I read this blog sometimes titled "Jamie the Very Worst Missionary", I won't take that much credit, but I'm on the same page.
One of the charming realities of the Bible, and grace, is that we can trick ourselves into thinking certain core commands are optional, situational, suggestions, or directed at a select group of A-Team Christians. Matthew has a few cherry passages I highly suggest you avoid if you want your life to stay intact (Matt 25:31-46 and 28:16-20). If you are foolish enough to read them you will learn that going to all nations, preaching the gospel, making disciples, feeding the hungry, clothing the naked, visiting the prisoners, etc. are commands for all Christians rather than extra credit assignments for the overachievers. The question isn't what am I going to do with my life, but rather, what are these things going to look like in my life? Ironically, voting principles, worship styles, and "feelings" are unmentioned.

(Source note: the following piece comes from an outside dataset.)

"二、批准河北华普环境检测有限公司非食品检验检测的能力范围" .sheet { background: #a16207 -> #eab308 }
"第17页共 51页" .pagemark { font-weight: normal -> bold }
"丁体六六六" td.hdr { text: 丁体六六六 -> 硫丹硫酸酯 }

I don't write this as someone who "gets it", far from it. I invest large chunks of my life and finances in missions and gospelly type stuff, not because I'm good at being a Christian, but because I suck at it and I know it. I love God and I love the gospel, but leave me in the States for an extended period of time and my life will resemble the spiritual stagnancy of many of those around me - I hate that. I wish I was a good enough Christian to live in comfort, without challenge, and feverishly press into God, giving myself fully to the hidden desperation of those around me, but I'm not.

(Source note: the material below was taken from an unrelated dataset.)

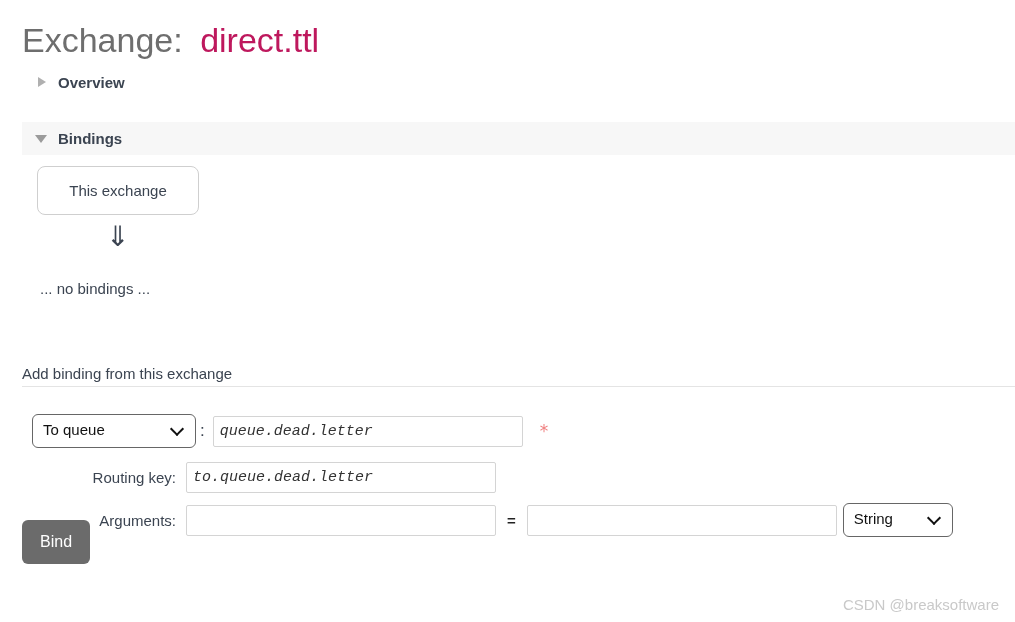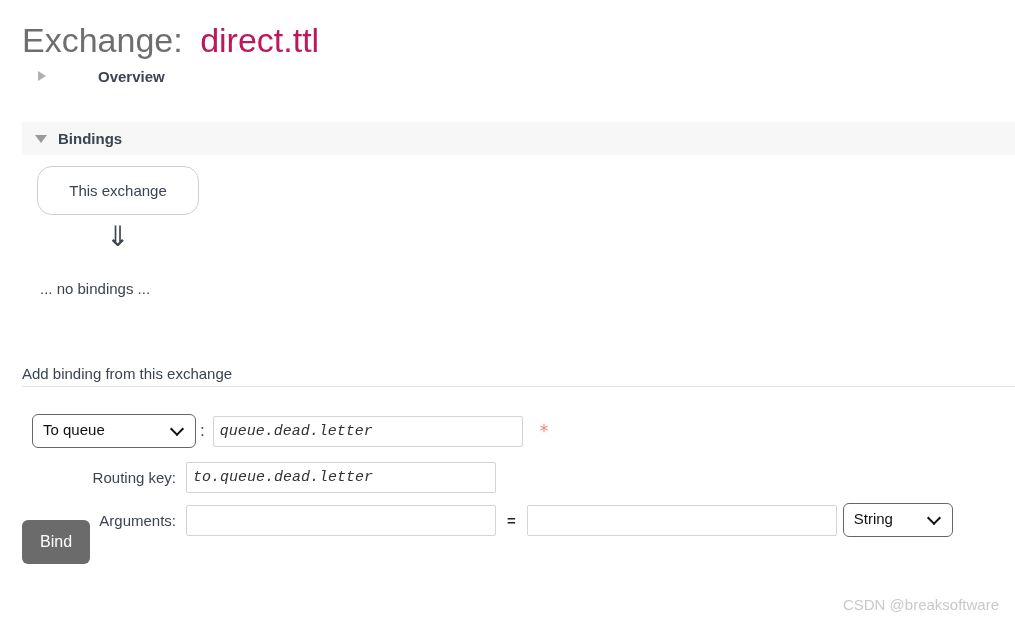"Overview" .overview-head { gap: 40px -> none; top: 62px -> 68px }
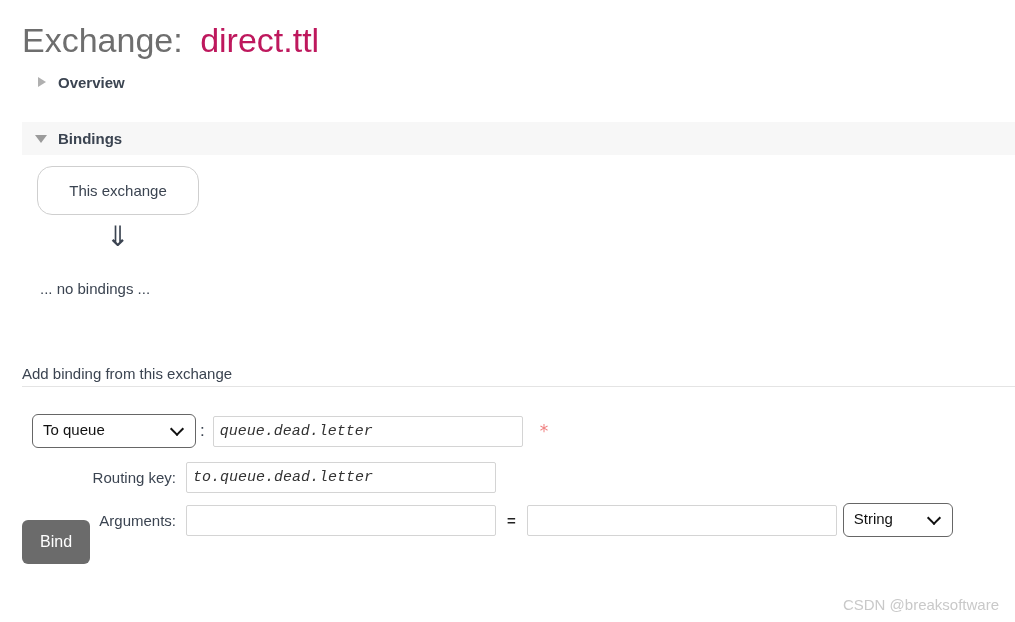"This exchange" .exchange-node { border-radius: 15px -> 8px }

I'm not a missionary because of my commitment to the Great Commission, that would be a bit too healthy and spiritually mature. I'm in the missions field because I want to, I need to, depend on Jesus, and I won't do that somewhere else. Give me a sixer, a flatscreen, the NFL package, and a lounge chair and you will have a Herculean challenge getting me to church, let alone out helping the hungry and naked. The thing is I really want to be a "good Christian", at least in the biblical sense, this is why I put myself in situation where it is much easier for me to walk in those directions.
I hear people talking about can and can't, feelings, comforts, callings, fears, etc. (I stumble into them myself from time to time) as if they had the ability to impact God's desires for us and his commands for out lives. If you committed to being a Christian, you submitted all that other stuff to God. I don't know what God's commands look like in your life, and I have no idea what they would look like in mine if I weren't in survival mode, but I know concerns for comfort and the placation of fears don't apply. It's not that God is a dick or anything, its just that he cares more about the way things turn out than he is for the comfort we find in passivity.